Once again, the leaders took this opportunity to try to make a move, and Burghardt and Ventoso opened up a gap with 30km to go. They were joined by thirteen riders: Grégory Rast (Astana) and Igor Abakoumov (Astana), Robbie McEwen (Predictor), Joaquin Rojas Gil, Nick Nuyens (Cofidis), Stuart O'Grady (CSC), Boonen and Wouter Weylandt, Oscar Freire (Rabobank), Eric Baumann (T-Mobile) and Baden Cooke (Unibet), now just one minute shy of the leaders.

The Spanish riders must've been feeling particularly strong, because out of this group, Freire attacked again and was joined by Ventoso and Burghardt. With the lanky German sitting on in defense of Hammond up ahead, Freire and Ventoso did much of the work to close the gap, but when the trio closed in on the lead riders, Ventoso attacked, bridged up to the group and went straight to the front, leaving Freire alone with Burghardt. Sensing the danger of missing out on a chance to join his team-mate, Burghardt put in the last bit of gas needed for Freire and himself to make the break six.

The six men in front fought hard for every second on the peloton, and with 16km to go the lead was still about half a minute on a peloton led by Quickstep and CSC. With fresh energy in the break, the tough pace caused Brard's legs to give out, and he had to let go of the five other riders in front. A bit of disorganisation in peloton allowed the break's gap to grow up to 45".

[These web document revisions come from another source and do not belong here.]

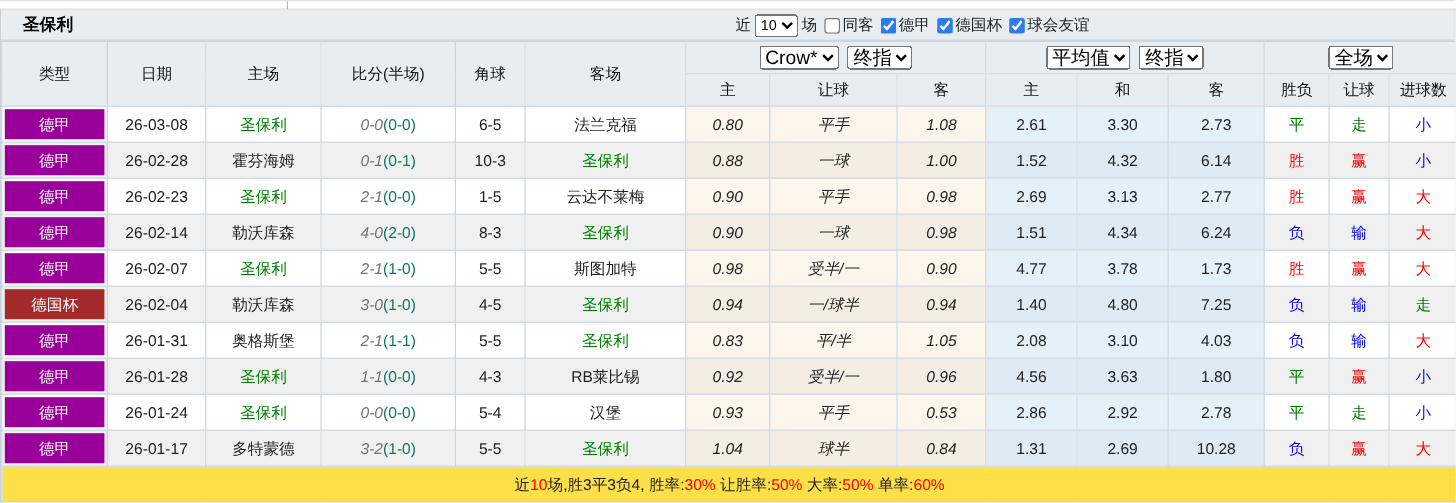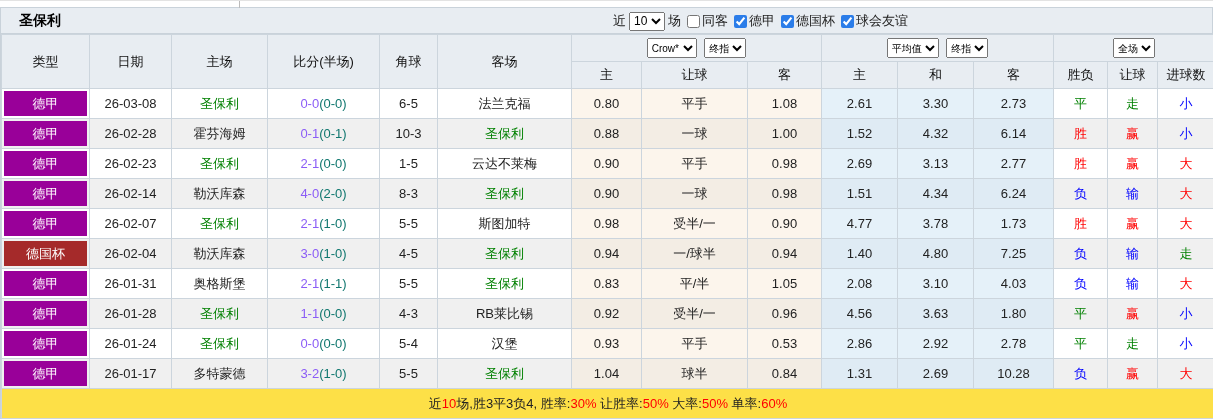"Crow*" thead select { font-size: 10px -> 16px }
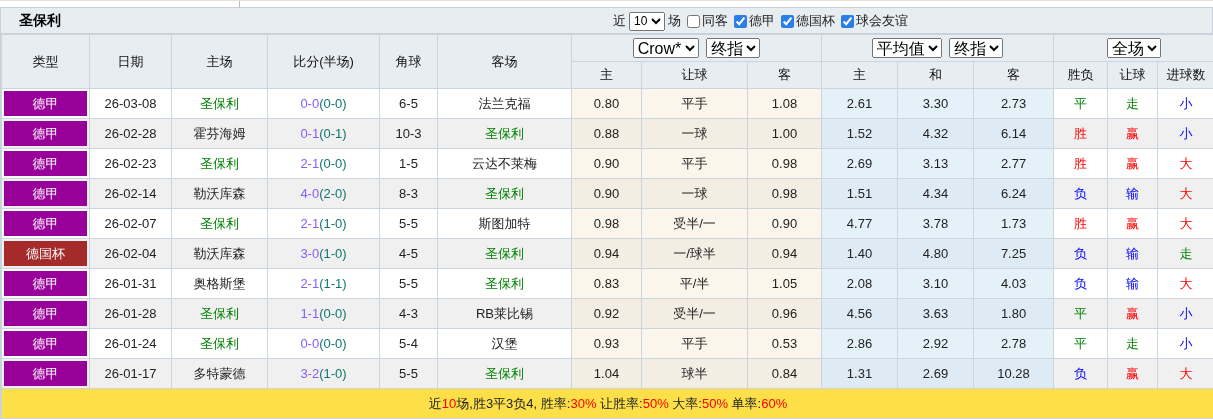"0-0" .score-ft { color: #8b5cf6 -> #737373; font-style: none -> italic }
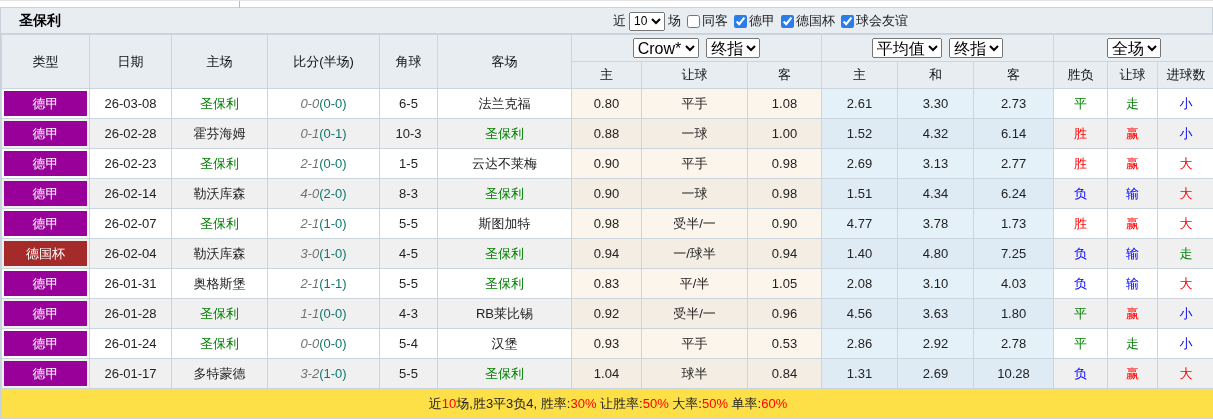"0.80" td.c-crow { font-style: none -> italic }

Hammond and Burghardt put a lot of effort into the move, as did Freire, who was anxious to see a sprint. In the final five kilometres Freire could be seen judging up Ventoso, who started skipping pulls. The Spaniard of Saunier Duval helped form the winning move, and looked to be the one to present Freire with the most problems. Instead it was solid teamwork by Germany-based T-mobile.

As the group approached the one kilometre to go banner, Ventoso tried to ride Burghardt off the back of the break. But the powerful young German bided his time, and as Ventoso reconsidered his tactic and closed the gap, Burghardt launched his winning move. When Freire jumped it was too late; Burghardt already had a sizable gap, and Hammond was wisely on the wheel of the three-time World Champion. Burghardt got his first professional win, minus the Metas Volantes competition in the Ruta del Sol, ahead of Hammond, making for a T-mobile one-two.